Bundesverfassungsgericht
Beschl. v. 11.09.2018, Az.: 1 BvR 1413/18
Verwerfung des Ablehnungsgesuchs als unzulässig hinsichtlich fehlender Benennung der Richter
Bibliographie
- Gericht
- BVerfG
- Datum
- 11.09.2018
- Aktenzeichen
- 1 BvR 1413/18
- Entscheidungsform
- Beschluss
- Referenz
- WKRS 2018, 36433
- Entscheidungsname
- [keine Angabe]
- ECLI
- ECLI:DE:BVerfG:2018:rk20180911.1bvr141318
Verfahrensgang
- vorgehend
- AG Charlottenburg - 19.04.2018 - AZ: 239 C 56/18
Rechtsgrundlage
In dem Verfahren
über
die Verfassungsbeschwerde
der Frau B...
gegen die Beschlüsse des Amtsgerichts Charlottenburg vom 19. April 2018 - 239 C 56/18 -
und Antrag auf Richterablehnung
hat die 1. Kammer des Ersten Senats des Bundesverfassungsgerichts durch
den Vizepräsidenten Kirchhof,
die Richterin Ott
und den Richter Christ
gemäß § 93b in Verbindung mit § 93a BVerfGG in der Fassung der Bekanntmachung vom 11. August 1993 (BGBl I S. 1473) am 11. September 2018 einstimmig beschlossen:
Tenor:
- 1.
Das Ablehnungsgesuch wird als unzulässig verworfen.
- 2.
Die Verfassungsbeschwerde wird nicht zur Entscheidung angenommen.
Gründe
1. Das Ablehnungsgesuch ist offensichtlich unzulässig, weil Richter nicht benannt sind (vgl.
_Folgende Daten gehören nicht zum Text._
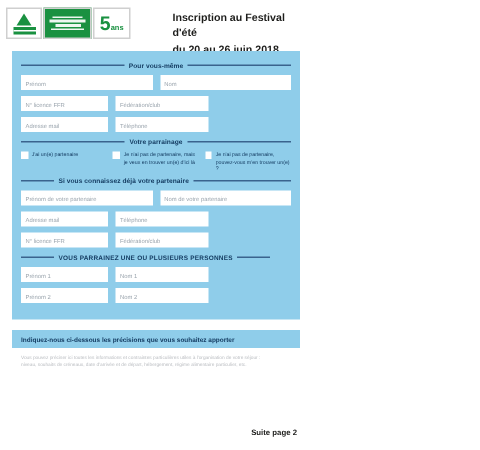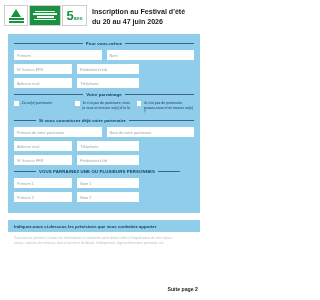--- a/index.html
+++ b/index.html
@@ -68,20 +68,21 @@
   }
   .ans-num { font-size: 13px; font-weight: bold; letter-spacing: -0.5px; }
   .ans-txt { font-size: 5px; font-weight: bold; margin-left: 0.5px; }
 
   .title {
     font-size: 7.1px;
     font-weight: bold;
     color: #1d1d1b;
     line-height: 1.45;
     padding-top: 2px;
+    margin-left: 23px;
   }
 
   
   .form-body {
     position: relative;
     margin: 0 8px;
     background: #8fcdea;
     padding: 4px 6px 7px 6px;
   }
 
@@ -174,21 +175,21 @@
       </div>
       <div class="logo-box logo-5ans">
         <div class="ans-wrap">
           <span class="ans-num">5</span>
           <span class="ans-txt">ans</span>
         </div>
       </div>
     </div>
     <div class="title">
       <div>Inscription au Festival d'été</div>
-      <div>du 20 au 47 juin 2026</div>
+      <div>du 20 au 26 juin 2018</div>
     </div>
   </div>
 
   <div class="form-body">
 
     <div class="legend">
       <div class="rule"></div>
       <span class="txt">Pour vous-même</span>
       <div class="rule"></div>
     </div>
BVerfGE 46, 200 <200>; BVerfG, Beschluss der 1. Kammer des Ersten Senats vom 27. Juni 2018 - 1 BvR 1316/18 -, juris, Rn. 2). Bei offensichtlicher Unzulässigkeit bedarf es keiner dienstlichen Stellungnahme der abgelehnten Richter; diese sind auch von der Entscheidung über das offensichtlich unzulässige Ablehnungsgesuch nicht ausgeschlossen (vgl. BVerfGE 131, 239 [BVerfG 19.06.2012 - 2 BvR 1397/09] <252 f.>; BVerfGK 8, 59 <60>; BVerfG, Beschluss der 2. Kammer des Zweiten Senats vom 18. Januar 2018 - 2 BvR 2691/17 -, juris, Rn. 1).
2. Die Verfassungsbeschwerde ist nicht zur Entscheidung anzunehmen, weil sie unzulässig ist. Von einer weiteren Begründung wird nach § 93d Abs. 1 Satz 3 BVerfGG abgesehen.
3. Diese Entscheidung ist unanfechtbar.